Work instructions >> Go through the listing below and retype exactly the lines starting at the one with "payment terms: 45 days -> 30 days" and ending at the one with "total: 20034.82 -> 21136.64", skipping pictures.

Input material >>
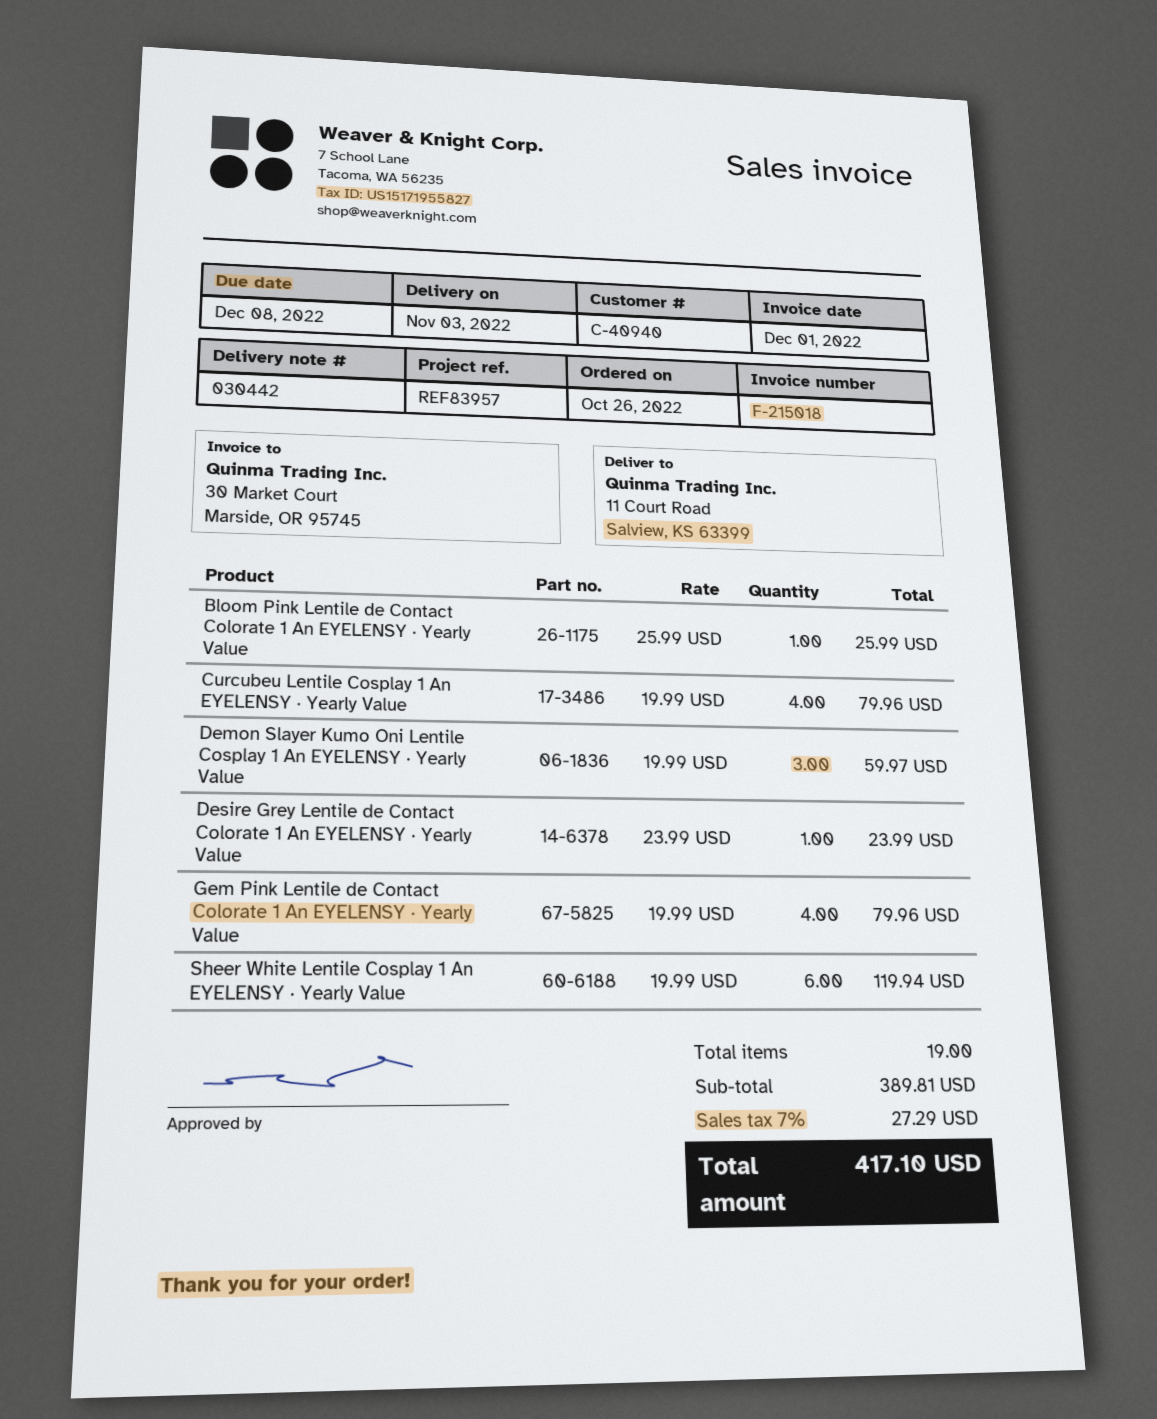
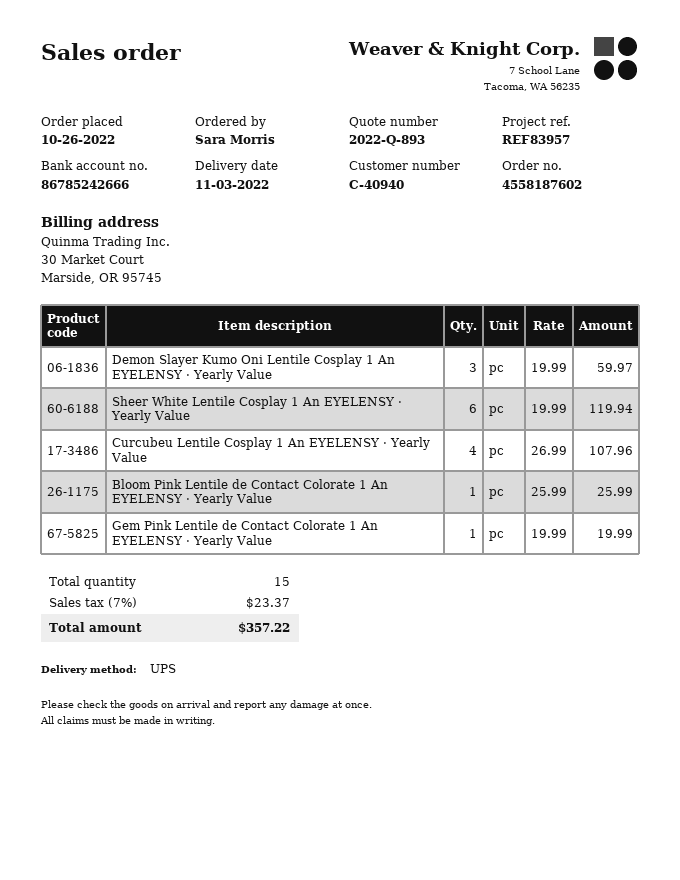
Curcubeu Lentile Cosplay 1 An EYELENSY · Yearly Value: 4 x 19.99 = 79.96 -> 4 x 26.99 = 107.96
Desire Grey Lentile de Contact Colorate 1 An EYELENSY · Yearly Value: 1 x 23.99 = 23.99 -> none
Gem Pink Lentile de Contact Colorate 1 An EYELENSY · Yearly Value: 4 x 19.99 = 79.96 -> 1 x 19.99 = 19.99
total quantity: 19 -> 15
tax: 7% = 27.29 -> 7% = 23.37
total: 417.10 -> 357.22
--
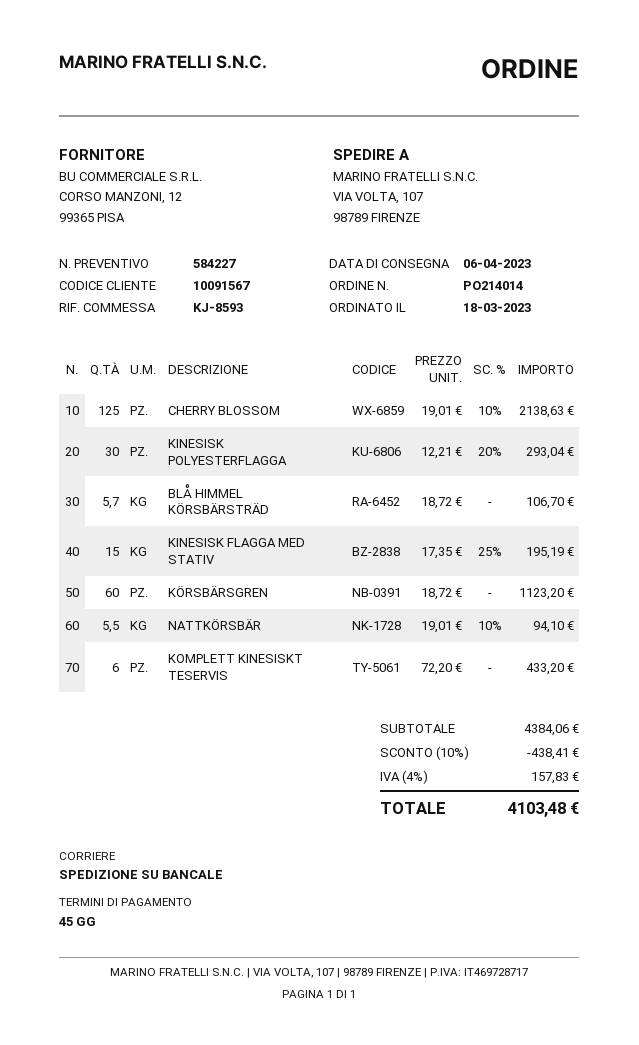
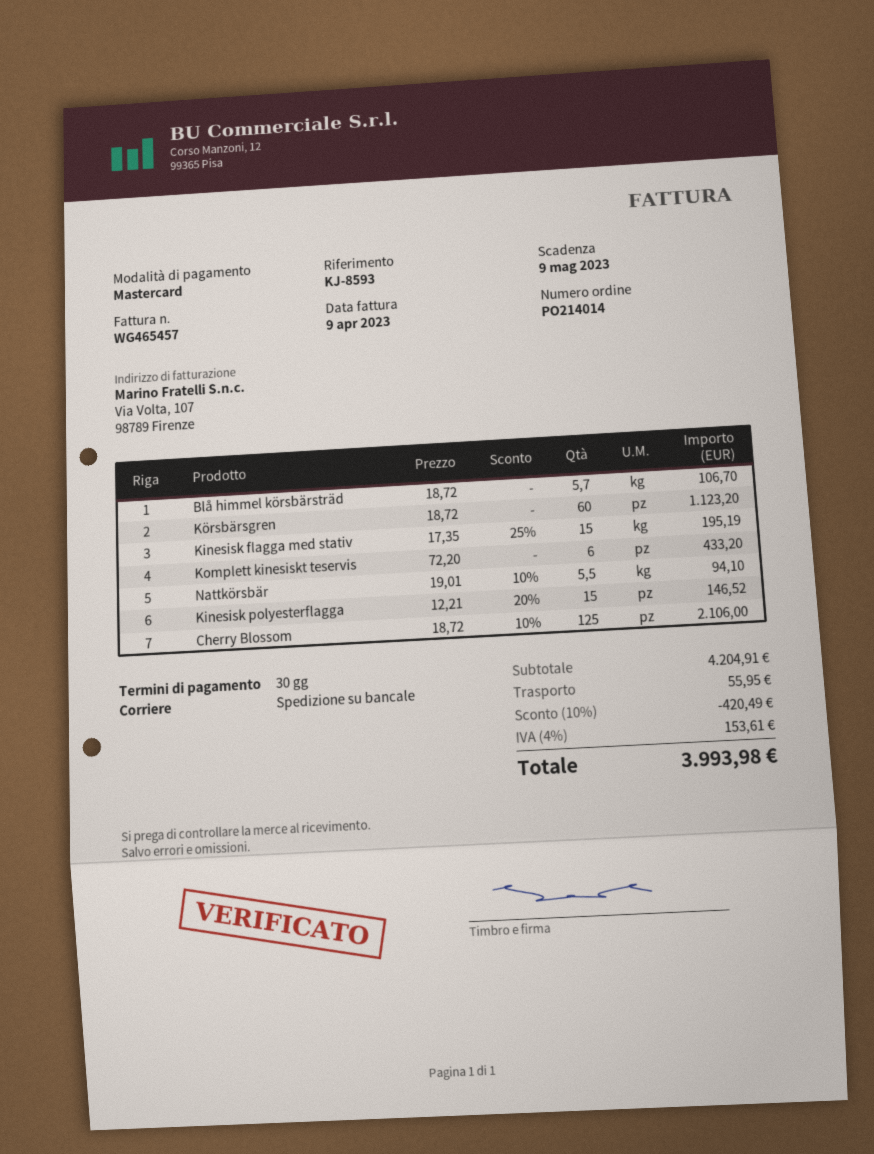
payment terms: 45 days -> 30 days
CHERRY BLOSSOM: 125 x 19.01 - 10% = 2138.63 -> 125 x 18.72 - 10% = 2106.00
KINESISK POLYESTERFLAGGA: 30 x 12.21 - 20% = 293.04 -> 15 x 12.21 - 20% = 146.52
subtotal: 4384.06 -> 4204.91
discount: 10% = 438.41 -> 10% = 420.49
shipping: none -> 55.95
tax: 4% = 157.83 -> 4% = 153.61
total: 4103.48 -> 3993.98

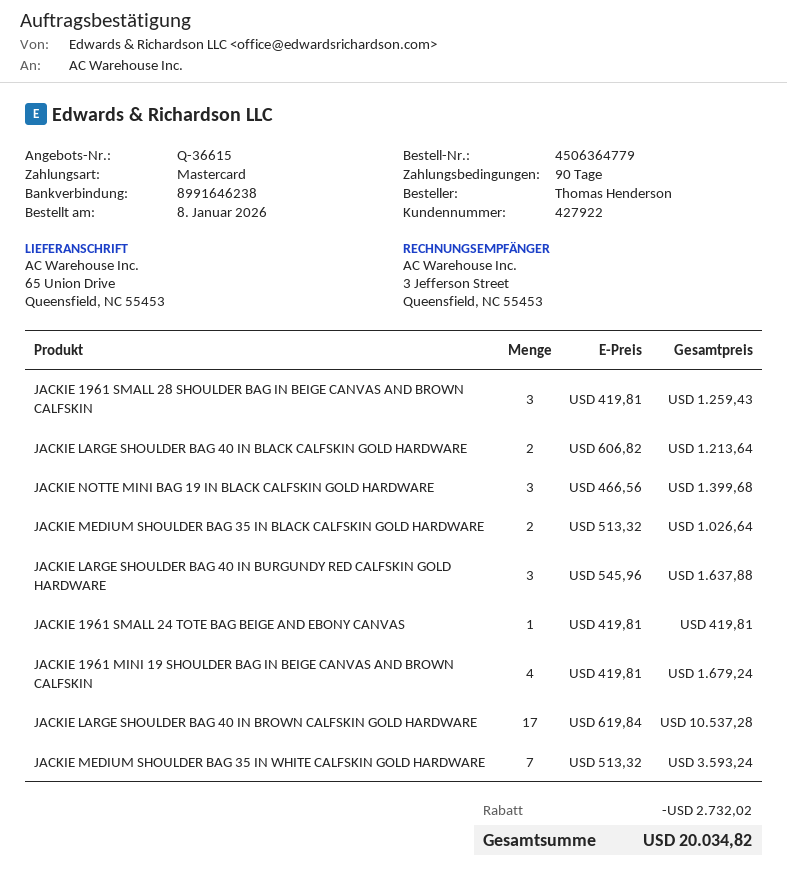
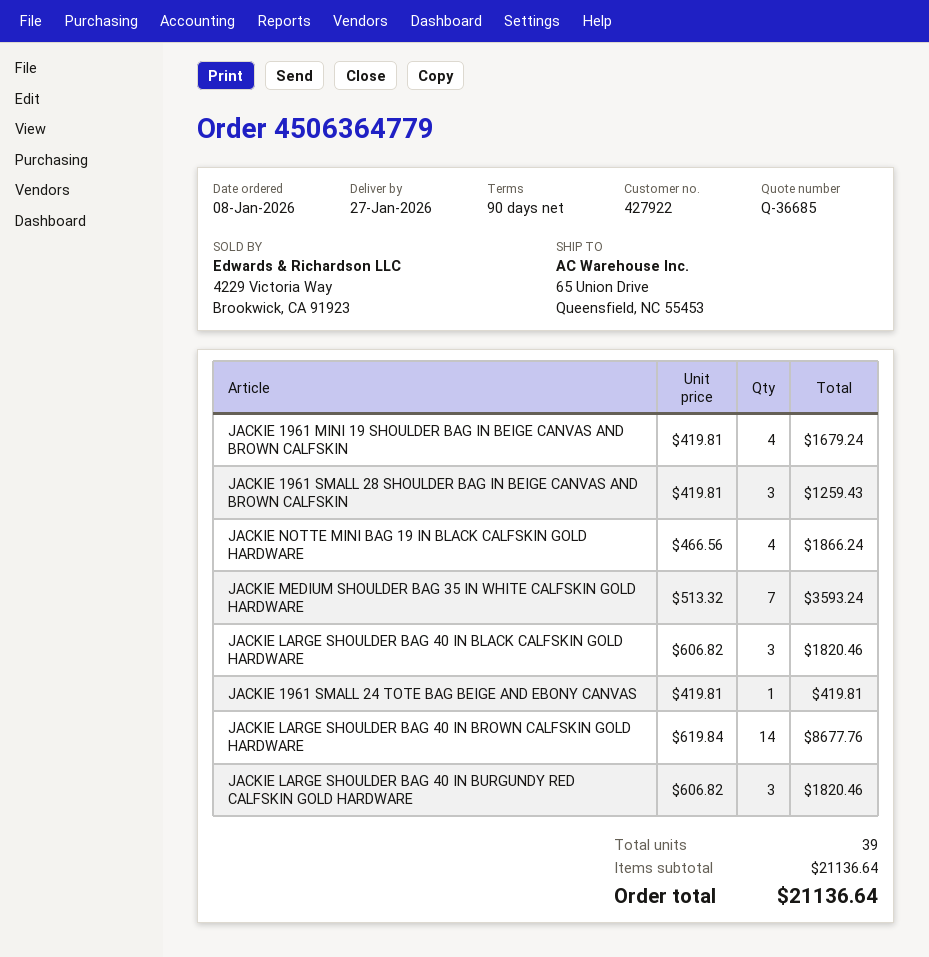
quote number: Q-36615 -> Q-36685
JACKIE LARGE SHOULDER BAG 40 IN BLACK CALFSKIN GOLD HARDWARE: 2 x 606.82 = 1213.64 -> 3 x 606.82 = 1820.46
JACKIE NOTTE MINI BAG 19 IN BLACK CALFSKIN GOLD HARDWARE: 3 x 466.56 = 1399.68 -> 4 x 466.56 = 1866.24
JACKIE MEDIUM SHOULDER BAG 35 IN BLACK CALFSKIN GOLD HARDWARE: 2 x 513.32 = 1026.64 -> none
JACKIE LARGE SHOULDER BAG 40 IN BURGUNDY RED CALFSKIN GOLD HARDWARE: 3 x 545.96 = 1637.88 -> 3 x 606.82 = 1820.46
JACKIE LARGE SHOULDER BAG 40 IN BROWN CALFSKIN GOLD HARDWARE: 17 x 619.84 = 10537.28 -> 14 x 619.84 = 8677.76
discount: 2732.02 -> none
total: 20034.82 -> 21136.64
* * *
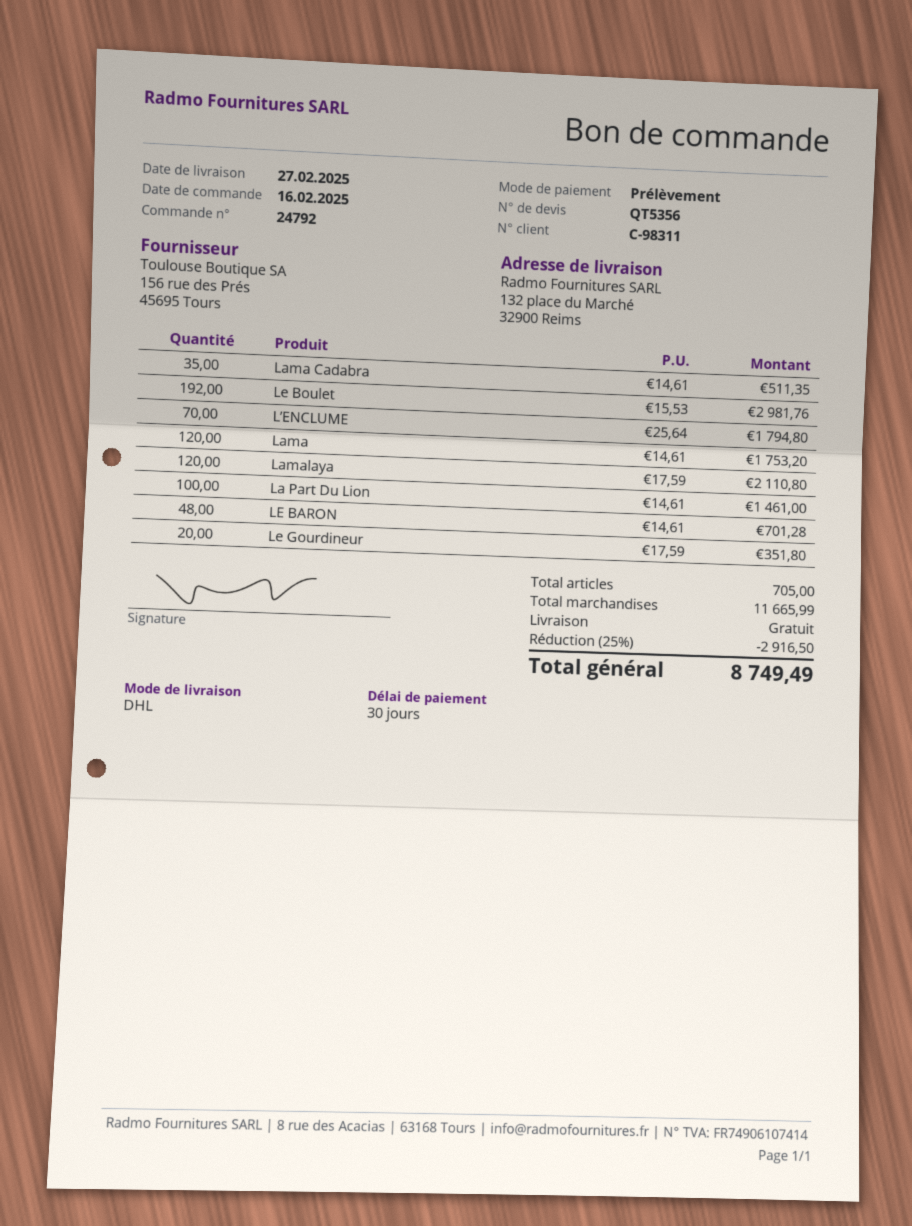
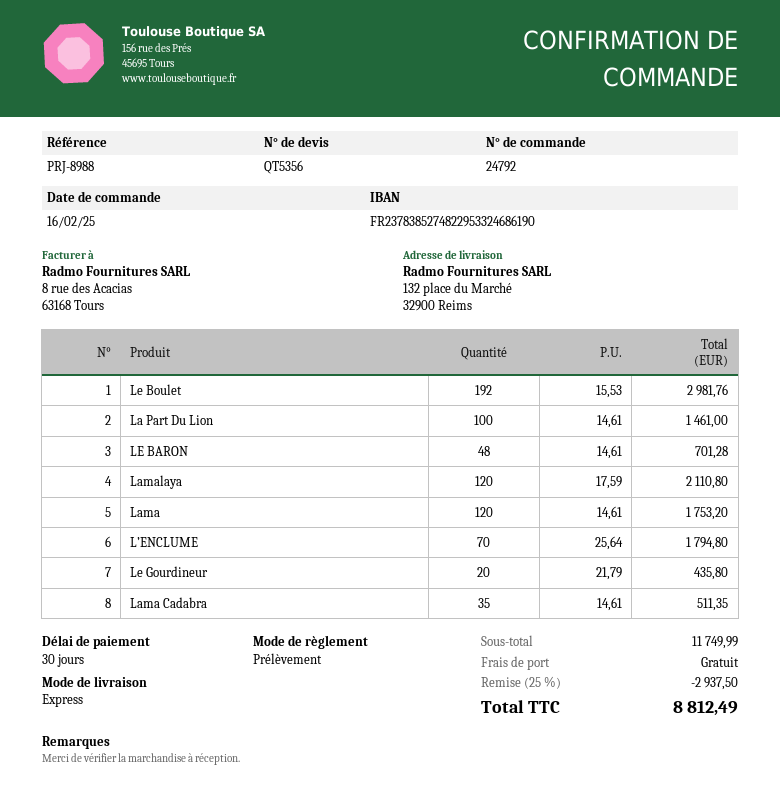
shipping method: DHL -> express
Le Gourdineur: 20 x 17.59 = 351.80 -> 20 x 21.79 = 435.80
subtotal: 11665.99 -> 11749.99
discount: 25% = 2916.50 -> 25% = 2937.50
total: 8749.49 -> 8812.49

Result >>
payment terms: 45 days -> 30 days
CHERRY BLOSSOM: 125 x 19.01 - 10% = 2138.63 -> 125 x 18.72 - 10% = 2106.00
KINESISK POLYESTERFLAGGA: 30 x 12.21 - 20% = 293.04 -> 15 x 12.21 - 20% = 146.52
subtotal: 4384.06 -> 4204.91
discount: 10% = 438.41 -> 10% = 420.49
shipping: none -> 55.95
tax: 4% = 157.83 -> 4% = 153.61
total: 4103.48 -> 3993.98

quote number: Q-36615 -> Q-36685
JACKIE LARGE SHOULDER BAG 40 IN BLACK CALFSKIN GOLD HARDWARE: 2 x 606.82 = 1213.64 -> 3 x 606.82 = 1820.46
JACKIE NOTTE MINI BAG 19 IN BLACK CALFSKIN GOLD HARDWARE: 3 x 466.56 = 1399.68 -> 4 x 466.56 = 1866.24
JACKIE MEDIUM SHOULDER BAG 35 IN BLACK CALFSKIN GOLD HARDWARE: 2 x 513.32 = 1026.64 -> none
JACKIE LARGE SHOULDER BAG 40 IN BURGUNDY RED CALFSKIN GOLD HARDWARE: 3 x 545.96 = 1637.88 -> 3 x 606.82 = 1820.46
JACKIE LARGE SHOULDER BAG 40 IN BROWN CALFSKIN GOLD HARDWARE: 17 x 619.84 = 10537.28 -> 14 x 619.84 = 8677.76
discount: 2732.02 -> none
total: 20034.82 -> 21136.64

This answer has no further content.